Task requirements: Determine how many lines of the data below contain "complex", then give only that number.

(User interface change data)
-- -- --

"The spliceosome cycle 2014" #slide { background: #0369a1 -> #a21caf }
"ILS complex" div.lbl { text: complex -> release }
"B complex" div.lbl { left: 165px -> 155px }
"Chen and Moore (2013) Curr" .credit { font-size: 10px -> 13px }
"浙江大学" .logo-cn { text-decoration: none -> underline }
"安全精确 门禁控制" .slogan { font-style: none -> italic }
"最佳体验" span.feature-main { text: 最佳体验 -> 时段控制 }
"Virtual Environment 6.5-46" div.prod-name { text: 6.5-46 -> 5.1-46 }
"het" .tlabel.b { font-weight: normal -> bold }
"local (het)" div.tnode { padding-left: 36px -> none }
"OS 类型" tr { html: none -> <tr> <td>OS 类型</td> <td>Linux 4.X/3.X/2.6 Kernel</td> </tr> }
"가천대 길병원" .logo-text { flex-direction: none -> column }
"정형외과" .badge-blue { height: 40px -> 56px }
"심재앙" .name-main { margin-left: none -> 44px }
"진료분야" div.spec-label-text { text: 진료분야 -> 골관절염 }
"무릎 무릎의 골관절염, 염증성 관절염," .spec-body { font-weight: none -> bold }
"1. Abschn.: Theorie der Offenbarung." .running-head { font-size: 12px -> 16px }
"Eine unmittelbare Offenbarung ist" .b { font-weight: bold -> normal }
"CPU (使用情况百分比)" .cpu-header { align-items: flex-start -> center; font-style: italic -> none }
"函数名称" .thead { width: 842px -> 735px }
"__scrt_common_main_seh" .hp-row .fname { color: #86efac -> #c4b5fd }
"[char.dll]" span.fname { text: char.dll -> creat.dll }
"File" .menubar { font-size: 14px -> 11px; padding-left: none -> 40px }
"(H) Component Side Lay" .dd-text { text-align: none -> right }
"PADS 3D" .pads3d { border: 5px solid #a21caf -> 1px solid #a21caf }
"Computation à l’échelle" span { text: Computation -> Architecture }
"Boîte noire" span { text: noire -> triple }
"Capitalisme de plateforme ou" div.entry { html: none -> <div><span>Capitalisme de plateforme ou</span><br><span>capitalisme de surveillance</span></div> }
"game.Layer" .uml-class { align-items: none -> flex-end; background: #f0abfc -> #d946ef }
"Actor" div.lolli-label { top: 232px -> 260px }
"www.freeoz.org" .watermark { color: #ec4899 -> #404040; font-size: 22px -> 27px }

-- -- --

Solution for this problem: 2